Carina Feitosa, doutoranda em Psicologia, e Ivy Guedes, líder da primeira Marcha do Empoderamento Crespo e do grupo de pesquisa Firmina, conversam sobre cabelo e identidade racial no auditório da Faculdade de Comunicação
POR ANA GENEROSO*
generoso.a.carolina@gmail.com
Para encerrar a programação do Novembro Negro da Universidade Federal da Bahia (UFBA), na tarde da última sexta-feira, 30, a Faculdade de Comunicação da UFBA realizou a mesa “Estética, subjetividade e empoderamento” para discutir a mulher negra, o cabelo crespo e a política por trás do ritual de alisamento. O debate contou com a presença das pesquisadoras Ivy Guedes e Carina Feitosa e foi promovido pela Pró-Reitoria de Ações Afirmativas e Assistência Estudantil da UFBA.
“Hoje, eu vou falar aqui para vocês não só como psicóloga, mas como mulher negra”, anunciou a mestre em Psicologia Social, Carina Feitosa, ao iniciar as discussões. Em tom de conversa intimista, Feitosa compartilhou a sua trajetória, dos 9 aos 27 anos, com o relaxamento químico e seu cabelo crespo: “Eu me via como uma mulher negra, mas não questionava a possível mensagem que o meu cabelo [alisado] transmitia, muito menos o significado daquele ritual.

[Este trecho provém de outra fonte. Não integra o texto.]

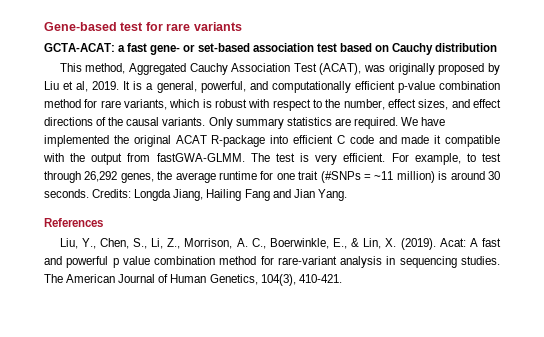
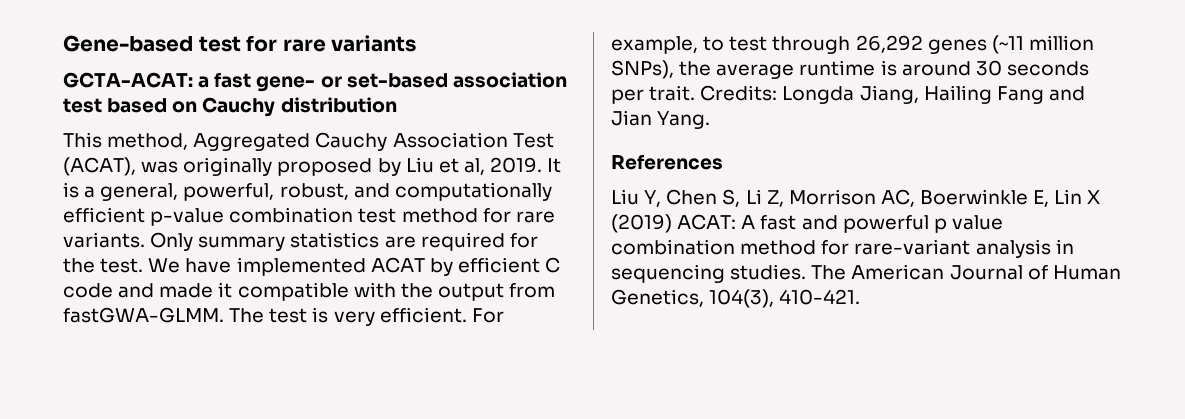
- It is a general, powerful, and computationally efficient p-value combination method for rare variants, which is robust with respect to the number, effect sizes, and effect directions of the causal variants.
+ It is a general, powerful, robust, and computationally efficient p-value combination test method for rare variants.
- Only summary statistics are required. We have implemented the original ACAT R-package into efficient C code and made it compatible with the output from fastGWA-GLMM.
+ Only summary statistics are required for the test. We have implemented ACAT by efficient C code and made it compatible with the output from fastGWA-GLMM.
- For example, to test through 26,292 genes, the average runtime for one trait (#SNPs = ~11 million) is around 30 seconds.
+ For example, to test through 26,292 genes (~11 million SNPs), the average runtime is around 30 seconds per trait.
- Liu, Y., Chen, S., Li, Z., Morrison, A. C., Boerwinkle, E., & Lin, X. (2019). Acat: A fast and powerful p value combination method for rare-variant analysis in sequencing studies.
+ Liu Y, Chen S, Li Z, Morrison AC, Boerwinkle E, Lin X (2019) ACAT: A fast and powerful p value combination method for rare-variant analysis in sequencing studies.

Quando você começa a alisar aos 9 anos, chega aos 27 e você não lembra como era o seu cabelo”, conta.
O cabelo das mulheres negras tornou objeto de pesquisa de doutorado de Feitosa, mais especificamente o processo de transição capilar. A transição capilar é uma etapa de recuperação da textura natural dos fios após a suspensão de tratamentos químicos de alisamento. O processo se encerra depois do crescimento das raízes naturais com o “big chop” ou “grande corte” para eliminar os resquícios de química das pontas.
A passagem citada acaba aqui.